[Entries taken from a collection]
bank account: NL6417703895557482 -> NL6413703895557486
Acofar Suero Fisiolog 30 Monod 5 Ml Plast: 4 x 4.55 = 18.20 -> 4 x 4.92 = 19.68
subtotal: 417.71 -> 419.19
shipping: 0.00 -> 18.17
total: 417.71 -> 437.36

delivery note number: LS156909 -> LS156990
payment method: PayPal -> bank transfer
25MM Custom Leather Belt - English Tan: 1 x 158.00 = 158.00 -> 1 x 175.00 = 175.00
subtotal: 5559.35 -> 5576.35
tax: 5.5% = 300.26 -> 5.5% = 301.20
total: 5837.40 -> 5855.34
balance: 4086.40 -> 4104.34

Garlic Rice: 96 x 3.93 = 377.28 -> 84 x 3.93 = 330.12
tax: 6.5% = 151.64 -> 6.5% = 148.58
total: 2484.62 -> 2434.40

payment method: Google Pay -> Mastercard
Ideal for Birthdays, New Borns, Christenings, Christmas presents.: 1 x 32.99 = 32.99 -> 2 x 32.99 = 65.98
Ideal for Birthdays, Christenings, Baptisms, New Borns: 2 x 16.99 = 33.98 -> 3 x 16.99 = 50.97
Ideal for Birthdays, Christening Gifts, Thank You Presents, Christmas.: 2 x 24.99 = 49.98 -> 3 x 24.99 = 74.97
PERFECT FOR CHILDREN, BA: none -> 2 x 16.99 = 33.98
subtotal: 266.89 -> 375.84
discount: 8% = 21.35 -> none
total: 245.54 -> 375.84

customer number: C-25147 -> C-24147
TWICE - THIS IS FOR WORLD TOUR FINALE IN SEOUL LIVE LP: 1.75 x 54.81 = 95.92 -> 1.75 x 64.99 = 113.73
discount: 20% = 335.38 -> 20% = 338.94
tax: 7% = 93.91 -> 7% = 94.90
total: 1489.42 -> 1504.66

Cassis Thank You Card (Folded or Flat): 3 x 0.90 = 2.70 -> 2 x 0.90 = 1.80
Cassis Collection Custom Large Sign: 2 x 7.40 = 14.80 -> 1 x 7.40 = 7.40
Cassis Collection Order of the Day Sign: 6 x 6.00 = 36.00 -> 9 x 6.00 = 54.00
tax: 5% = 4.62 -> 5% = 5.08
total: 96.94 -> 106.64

The problem: Your answer should consist only of the lines above between the line holding "shipping: 0.00 -> 18.17" and the line holding "Cassis Thank You", inclusive, each transcribed exactly.

Answer:
shipping: 0.00 -> 18.17
total: 417.71 -> 437.36

delivery note number: LS156909 -> LS156990
payment method: PayPal -> bank transfer
25MM Custom Leather Belt - English Tan: 1 x 158.00 = 158.00 -> 1 x 175.00 = 175.00
subtotal: 5559.35 -> 5576.35
tax: 5.5% = 300.26 -> 5.5% = 301.20
total: 5837.40 -> 5855.34
balance: 4086.40 -> 4104.34

Garlic Rice: 96 x 3.93 = 377.28 -> 84 x 3.93 = 330.12
tax: 6.5% = 151.64 -> 6.5% = 148.58
total: 2484.62 -> 2434.40

payment method: Google Pay -> Mastercard
Ideal for Birthdays, New Borns, Christenings, Christmas presents.: 1 x 32.99 = 32.99 -> 2 x 32.99 = 65.98
Ideal for Birthdays, Christenings, Baptisms, New Borns: 2 x 16.99 = 33.98 -> 3 x 16.99 = 50.97
Ideal for Birthdays, Christening Gifts, Thank You Presents, Christmas.: 2 x 24.99 = 49.98 -> 3 x 24.99 = 74.97
PERFECT FOR CHILDREN, BA: none -> 2 x 16.99 = 33.98
subtotal: 266.89 -> 375.84
discount: 8% = 21.35 -> none
total: 245.54 -> 375.84

customer number: C-25147 -> C-24147
TWICE - THIS IS FOR WORLD TOUR FINALE IN SEOUL LIVE LP: 1.75 x 54.81 = 95.92 -> 1.75 x 64.99 = 113.73
discount: 20% = 335.38 -> 20% = 338.94
tax: 7% = 93.91 -> 7% = 94.90
total: 1489.42 -> 1504.66

Cassis Thank You Card (Folded or Flat): 3 x 0.90 = 2.70 -> 2 x 0.90 = 1.80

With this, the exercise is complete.